Manifold’s innovation is parallelizing in vivo testing with up to a hundred simultaneous tests in a single mouse. To make this happen it has invented a “protein barcoding” tech that you might think of as molecular RFID tags.

Illustration of multiple “barcodes” attached to proteins to be tested in vivo.

“The way it works is we attach an extra bit of protein, our protein barcode, and that makes the protein trackable and we can track it wherever it goes in a system,” Kuznetsov said. Rather than verifying lab tests, “It’s more for informing design. There’s a lot of AI and machine learning driven development, a lot of design on the computer. We focus on a specific cancer target, something on the surface of cancer cells that really flags that this is a cancer cell, and figure out the drug designs that go very specifically to those cancer cells — and don’t go anywhere else.”

The problem here is that at this stage, you might be looking at a thousand different proteins, each of which may only vary from the others by a couple amino acids, the building blocks that give proteins their shape and function.

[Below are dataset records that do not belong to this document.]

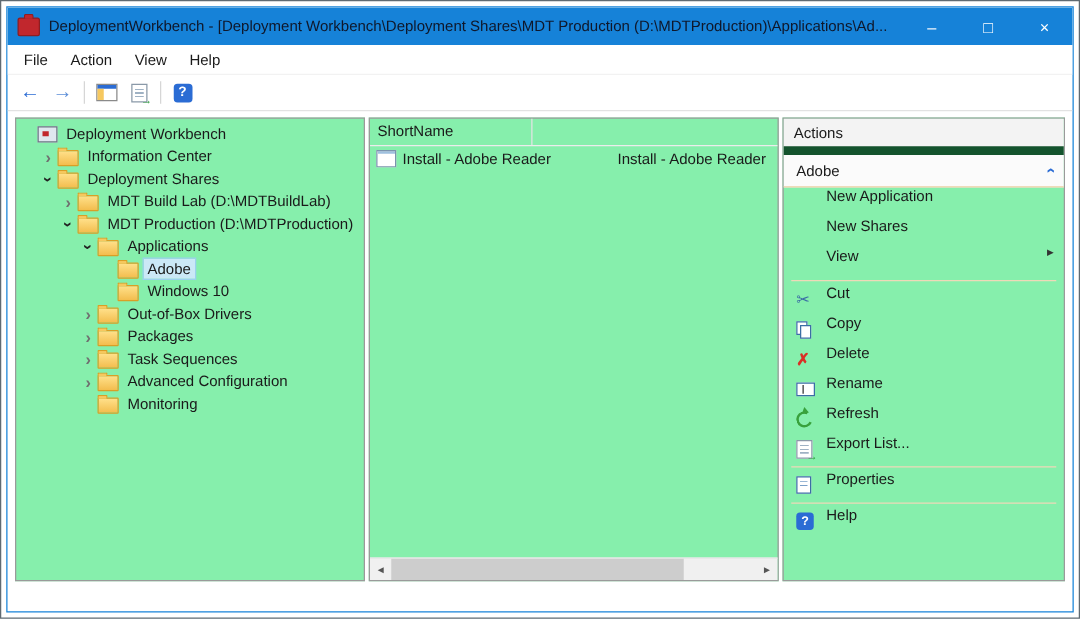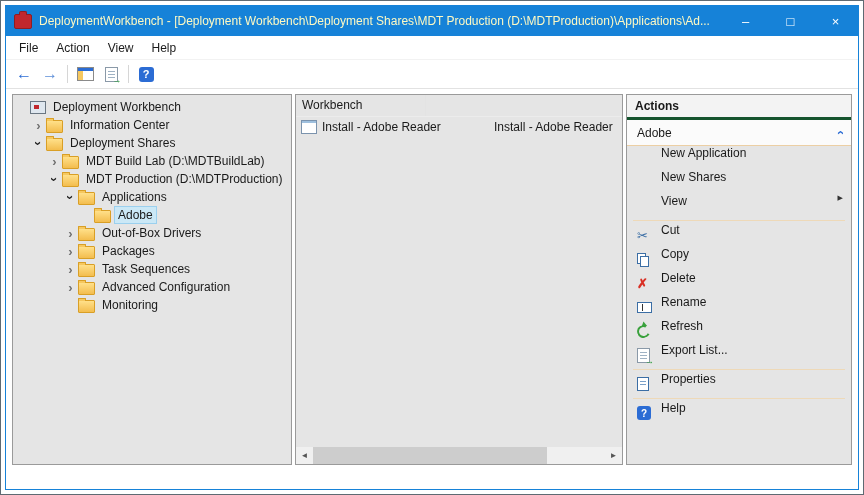"DeploymentWorkbench - [Deployment" .title { color: #fef9c3 -> #0f172a }
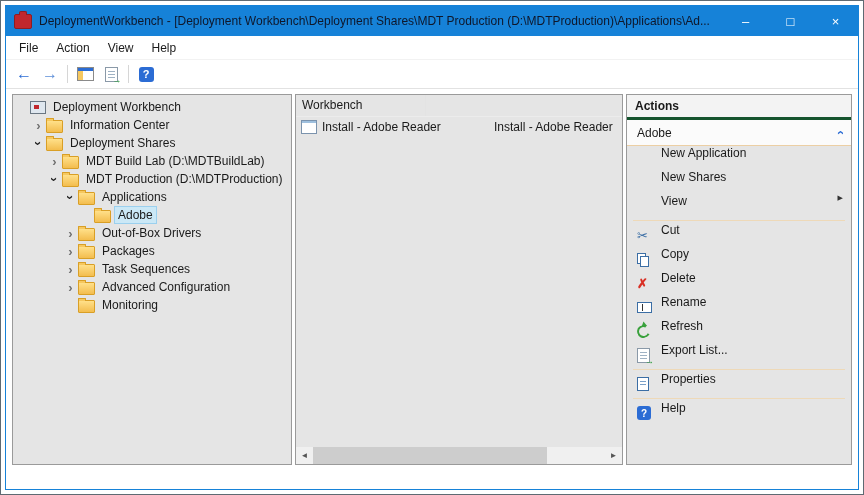"Deployment Workbench" .pane { background: #e5e5e5 -> #86efac }
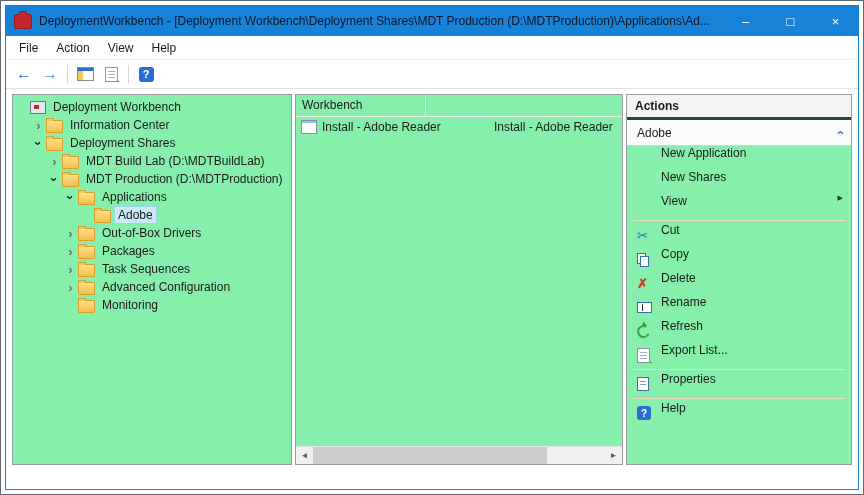"Workbench" div.hcol { text: Workbench -> ShortName }
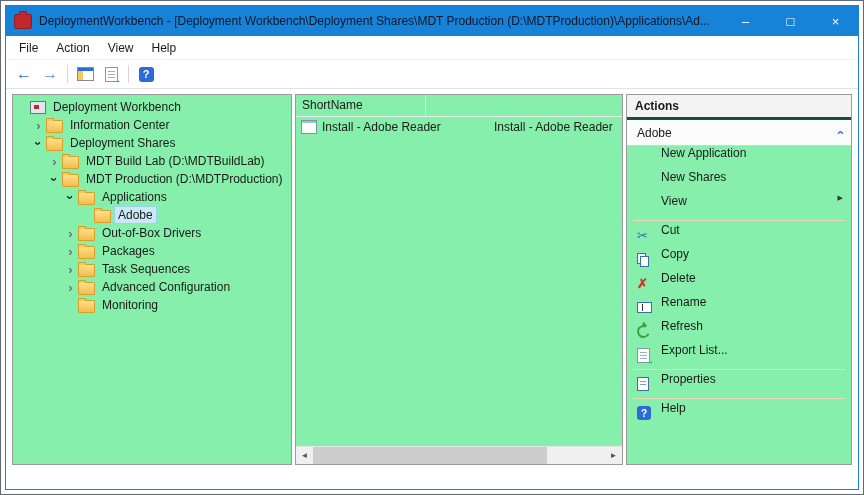"Actions" .actions-title { border-bottom: 3px solid #14532d -> 7px solid #14532d; font-weight: bold -> normal }
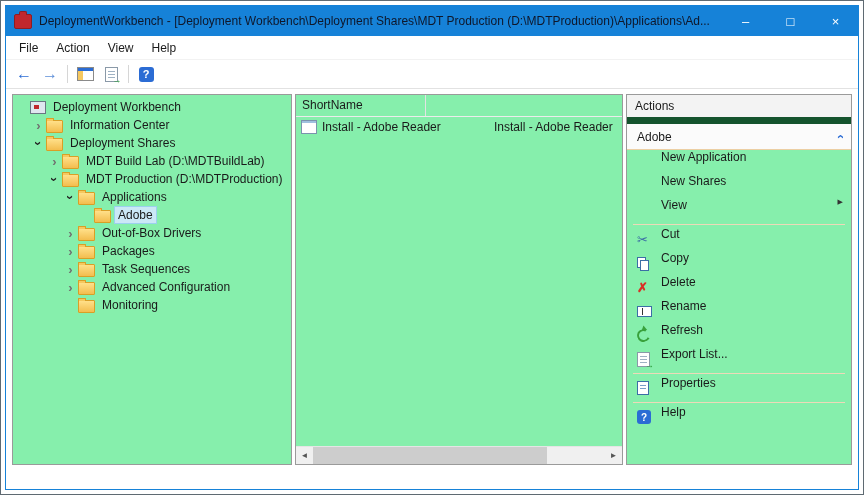"Windows 10" div.trow { html: none -> <div> <span></span> <span></span> <span>Windows 10</span> </div> }
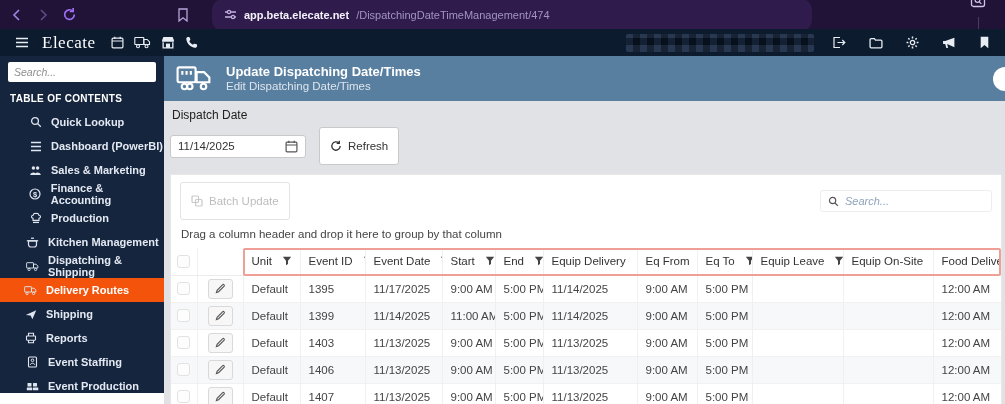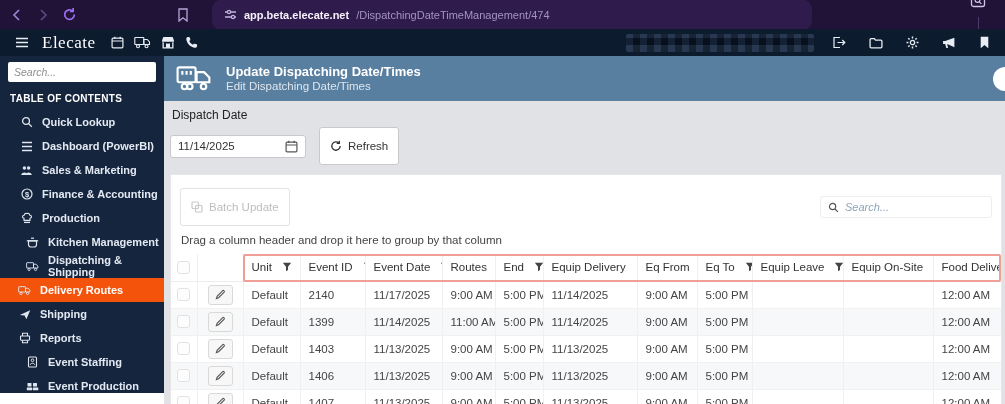"Quick Lookup" .lvl0 { margin-left: none -> 15px; padding-left: 20px -> 14px }
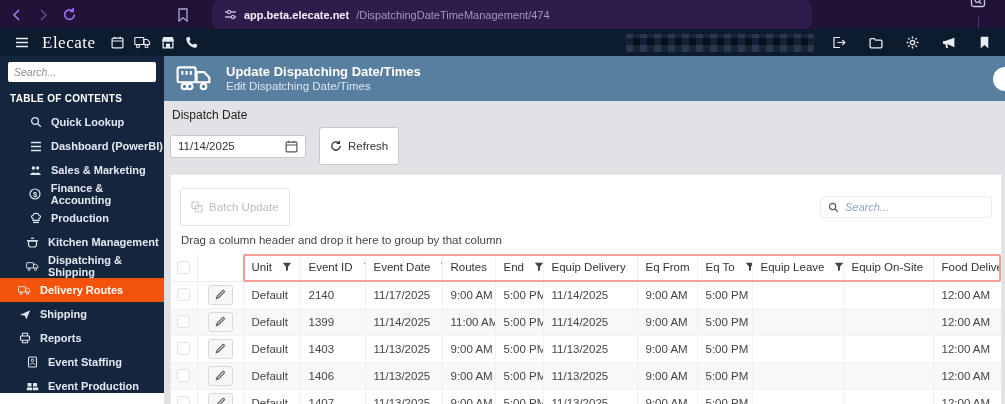"Batch Update" .toolbar { padding: 13px 9px 5px 9px -> 7px 9px 5px 9px }
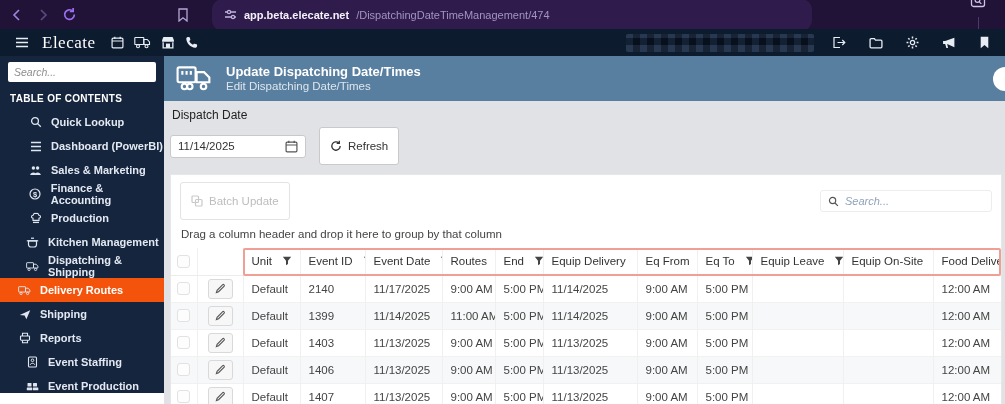"Routes" span { text: Routes -> Start }
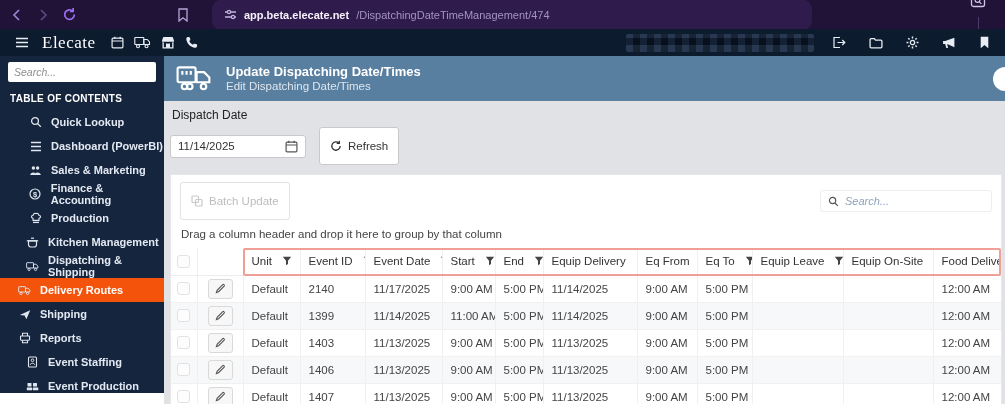"Delivery Routes" .lvl2 { padding-left: 18px -> 24px }
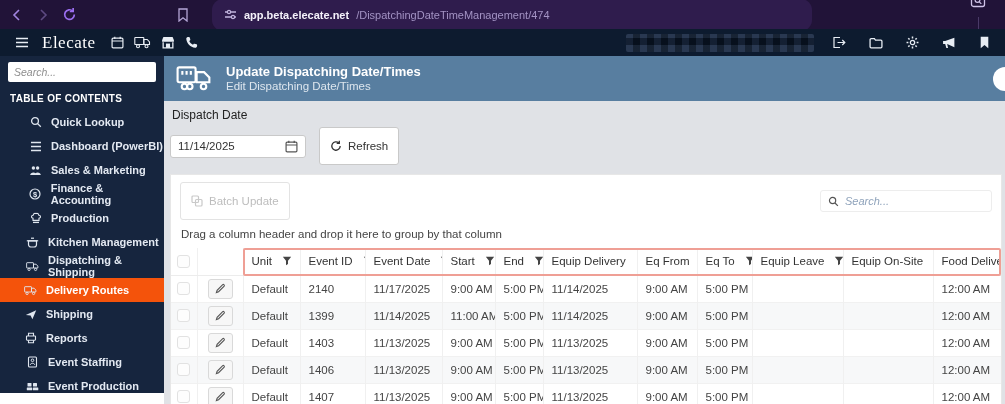"2140" td { text: 2140 -> 1395 }
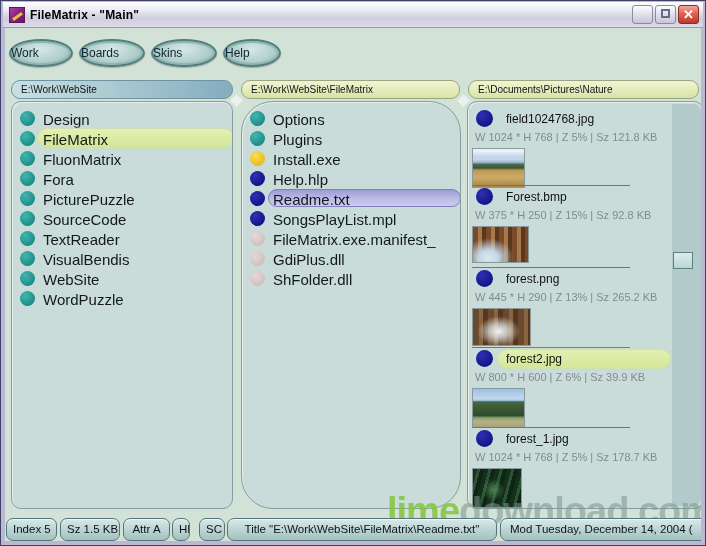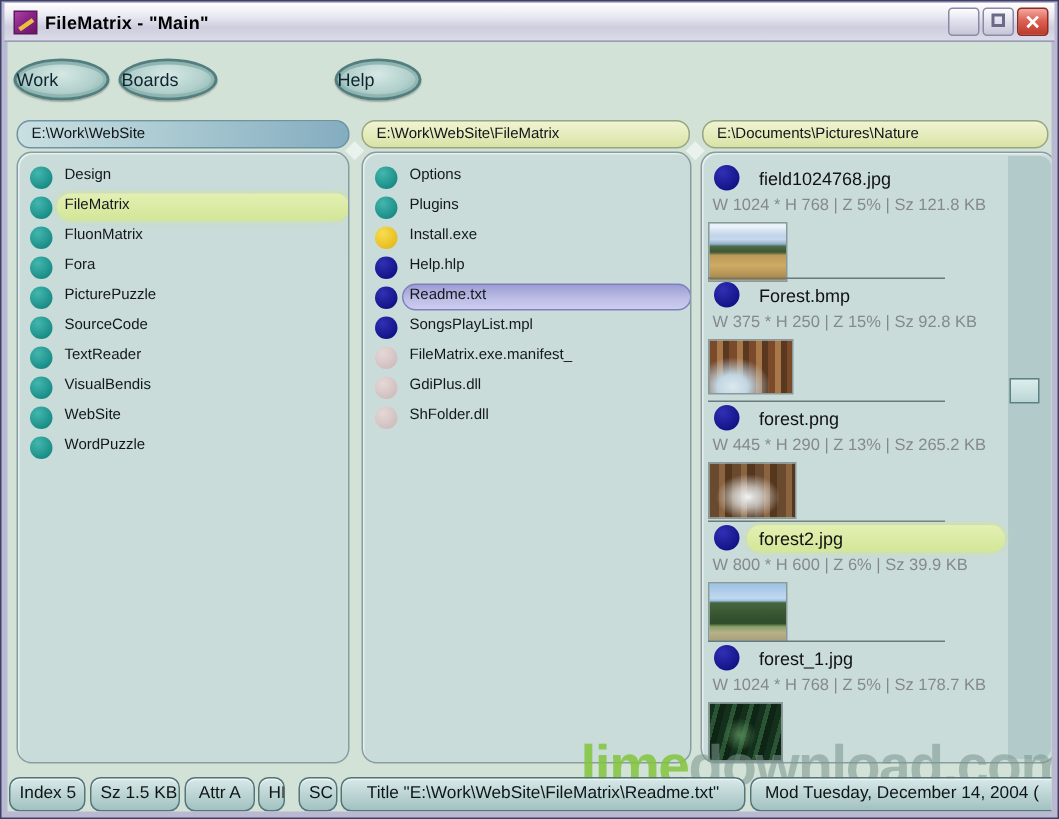"Skins" div.oval-btn { html: none -> <div>Skins</div> }
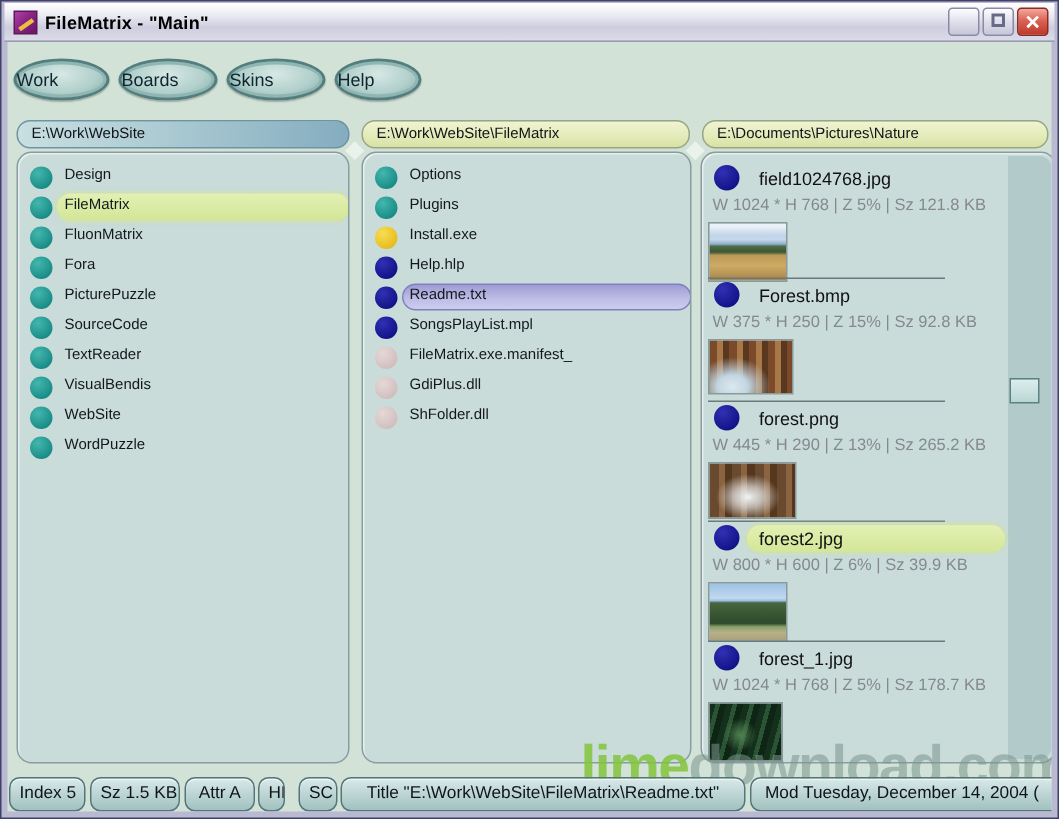"Design" .frow .flabel { font-size: 10px -> 15px }
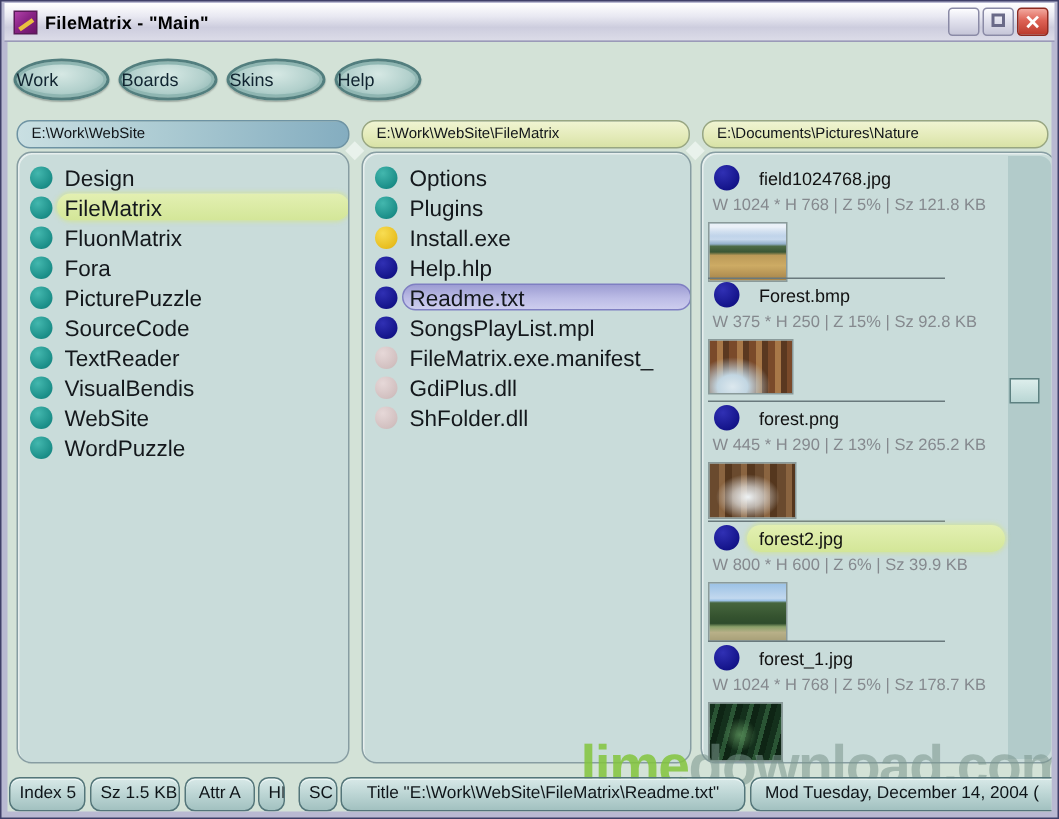"Options" #panel-mid { border-radius: none -> 32px }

That’s where Manifold’s barcodes come in. Each protein, however similar, gets a tag that is totally unique and identifiable after the fact when put through a proprietary DNA conversion process. Equal quantities of 100 molecules go into the mouse in, maybe 95 don’t do anything, 3 attach to the cancer decently, and 2 attach at a much higher rate. That’s 98 molecules you don’t have to take through further testing.

This screening process takes a lot of uncertainty out of the equation, since you know for sure that this protein actually does what you designed it to do, in a living mammalian system. And this is right after design and low volume synthesis, relatively cheap and early parts of the process.

From left, Manifold co-founders Gleb Kuznetsov, Shane Lofgren, and Pierce Ogden.

The tough part was designing the tags themselves. If you think about it, each little protein barcode has to meet a really high bar.

“There’s a molecular biology component but there’s also a lot of computational side of making these things detectable. They also have to not affect the behavior of the drug, and they must be stable, detectable, unique, and manufacturable,” said Kuznetsov. Designing one would be a challenge — designing 100 could be the foundation of an entirely new drug development path. He compared it to the change that happened in computing when we went from serial processing on CPUs to parallel processing in GPUs.

To be clear, though, this isn’t about supercharging testing at other companies — Manifold aims to build an entire vertically integrated drug company based on this biotech-infused approach to testing.

A Manifold Bio employee works in their wet lab.

“We’re going end-to-end internally,” Kuznetsov said. “The drugs we have in house, we created those molecules from scratch, we’ve put them in these pooled in vivo tests, and they’ll soon be at the level of clinical trials.”

Their seed round was to build the foundation and show the tech works — which it has now done. The $40M A round is to start the more expensive and standardized clinical testing process. The company is focused on cancer for now, since that’s not only a huge threat but also a good match for the types of drugs this process excels at finding.

The company is run by Kuznetsov and his co-founders, but genetics pioneer George Church helped come up with and build out the company to start. He’s currently an advisor.

The new funding round was led by Triatomic Capital, with participation from new investors Section 32, FPV Ventures, Horizons Ventures, and Tencent, and existing investors Playground Global, Fifty Years, and FAST by GETTYLAB.